### [Exercise aim]
The full listing, minus its pictures, should be printed again exactly as it stands.

*** Records shown ***

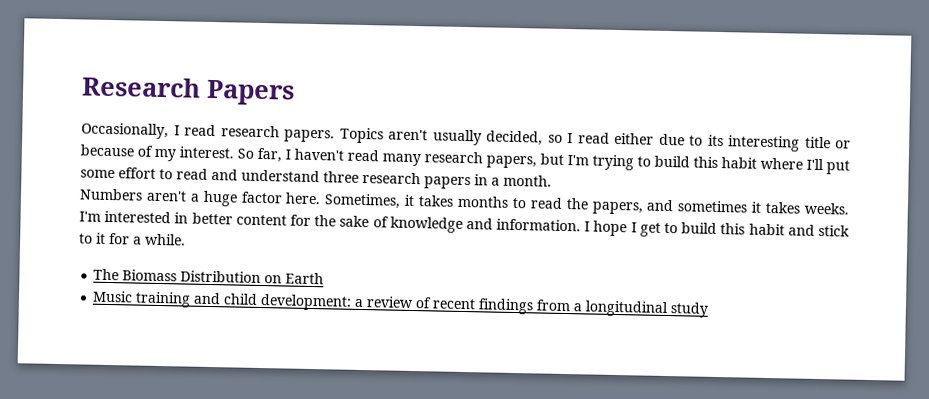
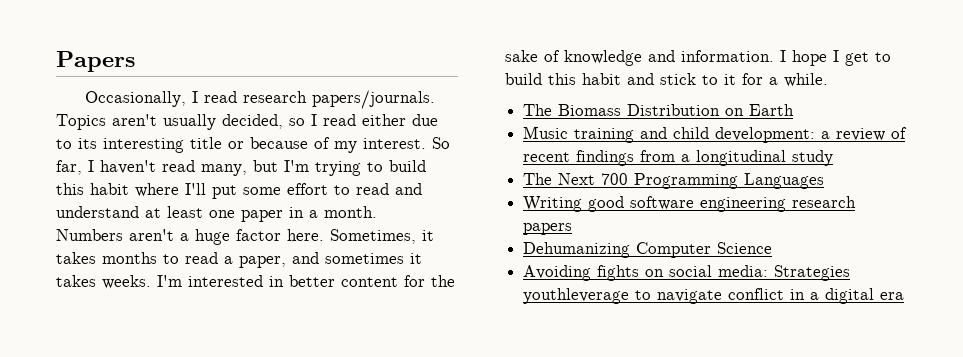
[81,76,201,98] Research -> (56, 61) none
[284,129,335,143] papers. -> [312,90,436,109] papers/journals.
[382,151,537,169] many research papers, -> [201,164,247,176] many,
[323,171,471,190] three research papers -> [145,206,283,222] at least one paper
[565,198,643,215] the papers, -> [224,256,286,268] a paper,
(710, 310) none -> [523,173,825,189] [523,196,857,212] [523,223,573,235] [523,242,773,258] [523,265,851,281] [523,288,905,304] // The Next 700 Programming Languages // Writing good software engineering research papers // Dehumanizing Computer Science // Avoiding fights on social media: Strategies youthleverage to navigate conflict in a digital era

*** End of Records shown ***

### [Problem solution]
[81,76,201,98] Research -> (56, 61) none
[284,129,335,143] papers. -> [312,90,436,109] papers/journals.
[382,151,537,169] many research papers, -> [201,164,247,176] many,
[323,171,471,190] three research papers -> [145,206,283,222] at least one paper
[565,198,643,215] the papers, -> [224,256,286,268] a paper,
(710, 310) none -> [523,173,825,189] [523,196,857,212] [523,223,573,235] [523,242,773,258] [523,265,851,281] [523,288,905,304] // The Next 700 Programming Languages // Writing good software engineering research papers // Dehumanizing Computer Science // Avoiding fights on social media: Strategies youthleverage to navigate conflict in a digital era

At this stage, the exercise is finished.